3列シートのSUVなら三世代でも使え、孫にもイイ顔できるかも!?
「最高級セダンで優雅なセカンドライフを」 ホンダ・レジェンド
欲しいけどなかなか手が届かないフラッグシップセダン。存在感のあるルックスに極上の居住空間、ゆとりの走りや上質な乗り心地など、メーカーが自信を持って送り出した最高峰に偽りなし。
そんな一生に一度は乗っておきたい憧れの存在だが、最終型レジェンドなら100万円台から入手できる。
5代目にあたる最終型がデビューしたのは2015年2月(発表は2014年11月)。フラッグシップセダンでありながら、かつてないドライビングプレジャーと上質な走り、そして優れた燃費性能を達成するサルーンに生まれ変わった。
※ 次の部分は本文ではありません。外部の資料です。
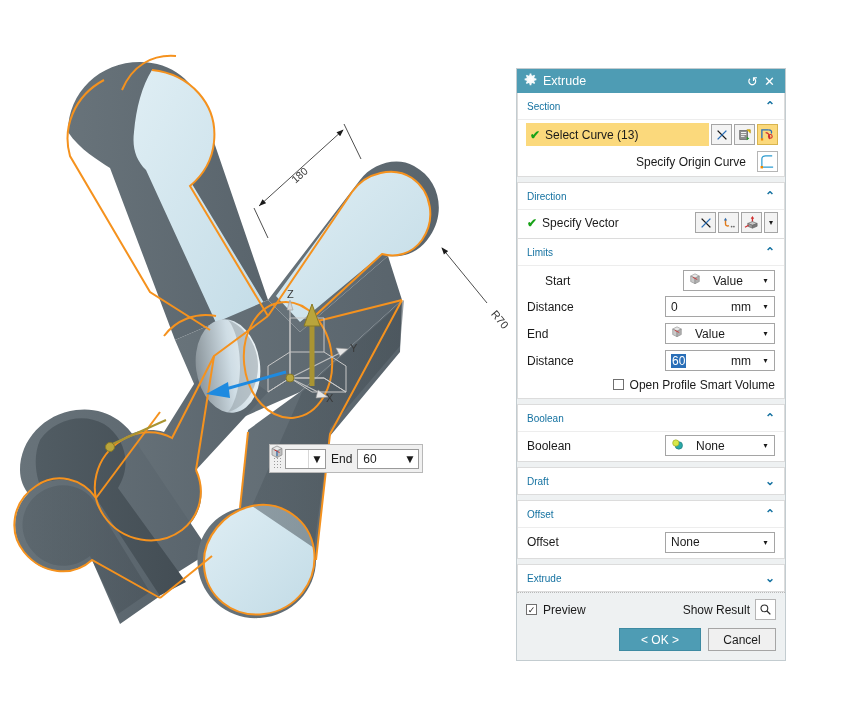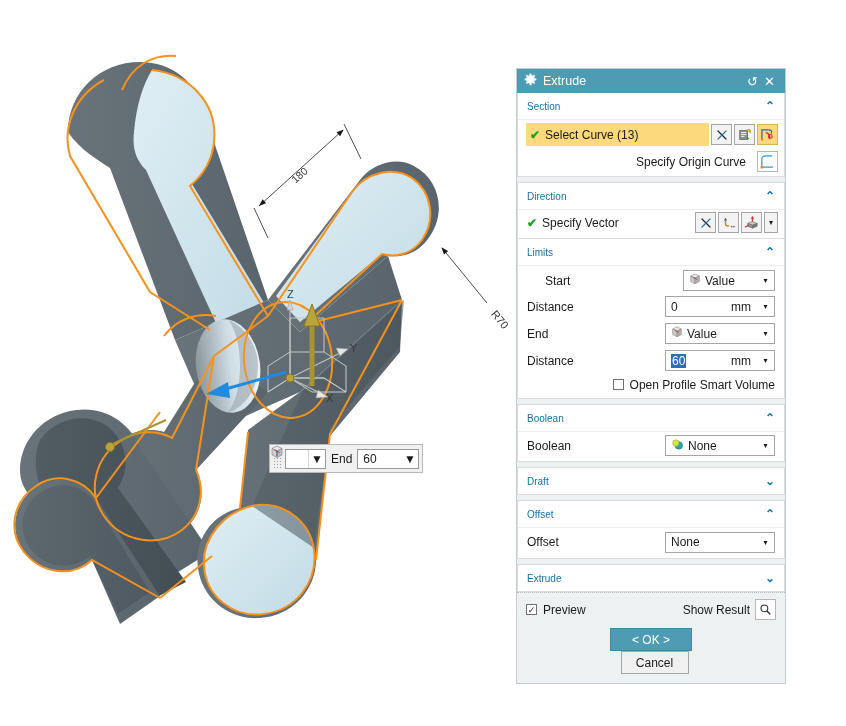--- a/index.html
+++ b/index.html
@@ -61,7 +61,7 @@
 
   .field{height:21px;border:1px solid #a5a5a5;background:#ffffff;box-sizing:border-box;
      display:flex;align-items:center;}
-  .field .fv{flex:1;padding-left:5px;font-size:12px;display:flex;align-items:center;gap:4px;}
+  .field .fv{flex:1;padding-left:5px;font-size:12px;display:flex;align-items:center;gap:12px;}
   .field .unit{font-size:12px;color:#1a1a1a;padding-right:6px;}
   .field .dd{width:17px;display:flex;align-items:center;justify-content:center;font-size:8px;}
   .sel-text{background:#2a6fb8;color:#ffffff;padding:0 1px;}

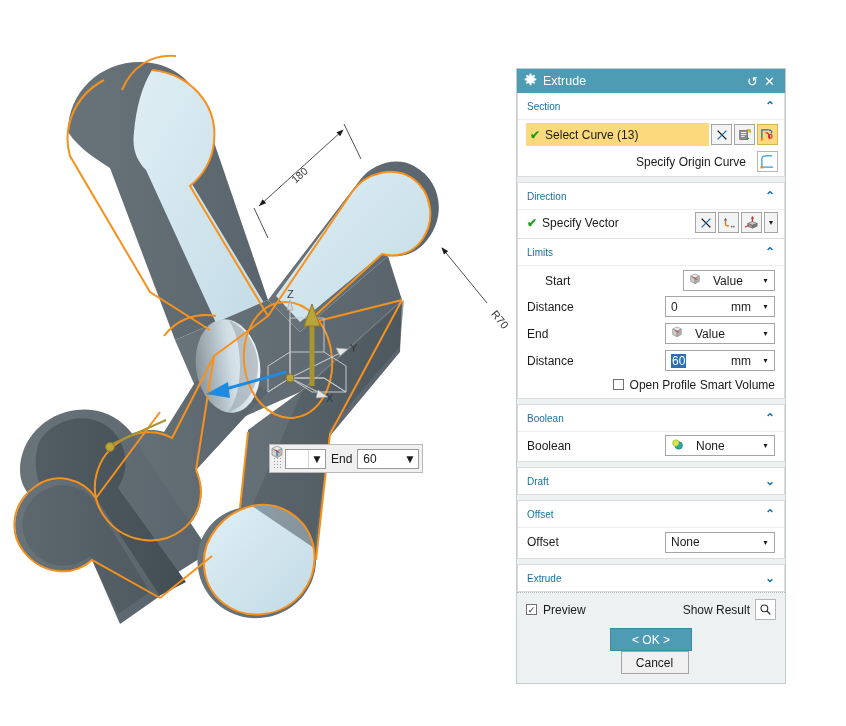--- a/index.html
+++ b/index.html
@@ -499,7 +499,7 @@
         </svg>
       </span>
     </div>
-    <div class="fr" style="flex-direction:column;">
+    <div class="fr" style="justify-content:flex-end;">
       <div class="btn btn-ok">&lt; OK &gt;</div>
       <div class="btn btn-cancel">Cancel</div>
     </div>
その核となるのが最新ハイブリッド技術で、画期的な3モーターハイブリッドシステム「SPORT HYBRID SH-AWD」を採用。ドライバーの要求や走行状況に応じて3つの駆動方式と3つの走行モードの中から最適な駆動方式とモードを連続的に自動で切り替え。
さらに、リア2つのモーターは左右それぞれで自在に制御するトルクベクタリングも可能とし、優れた操縦安定性も実現。もちろんフラッグシップセダンにふさわしい風格や高級感は健在だ。
現在の中古車市場において100万円台で狙えるもののほとんどは前期。ただし、走行距離は少々目をつぶる必要があるものの100万円以下の物件も多数ある。しかもモノグレードだから装備に関してはどれも大差なし。
近所からも一目置かれるホンダのフラッグシップサルーンなら、見栄っ張りのお父さんでも満足できるはず。